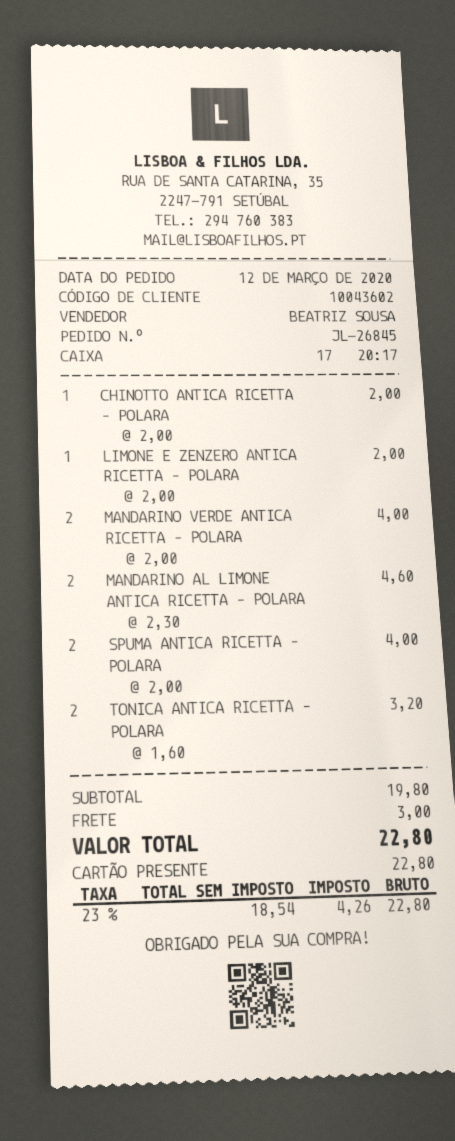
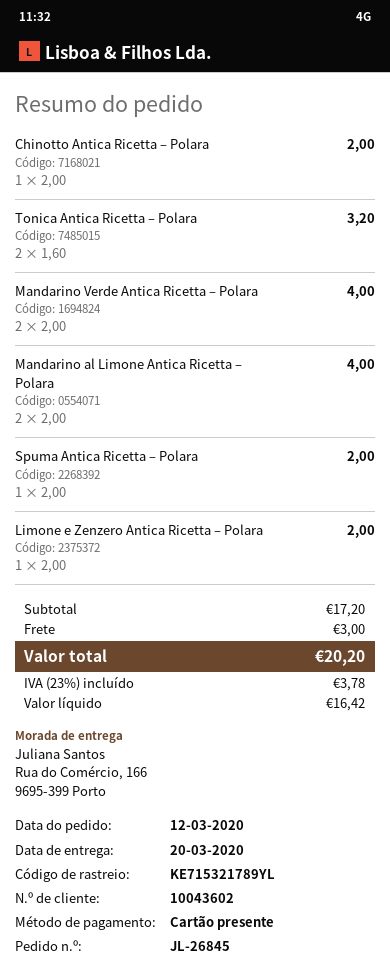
MANDARINO AL LIMONE ANTICA RICETTA – POLARA: 2 x 2.30 = 4.60 -> 2 x 2.00 = 4.00
SPUMA ANTICA RICETTA – POLARA: 2 x 2.00 = 4.00 -> 1 x 2.00 = 2.00
subtotal: 19.80 -> 17.20
net: 18.54 -> 16.42
tax: 23% = 4.26 -> 23% = 3.78
total: 22.80 -> 20.20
================
• **Problem details**: Go through the entries and copy each line holding the string "ANTICA".

• **Your response**:
MANDARINO AL LIMONE ANTICA RICETTA – POLARA: 2 x 2.30 = 4.60 -> 2 x 2.00 = 4.00
SPUMA ANTICA RICETTA – POLARA: 2 x 2.00 = 4.00 -> 1 x 2.00 = 2.00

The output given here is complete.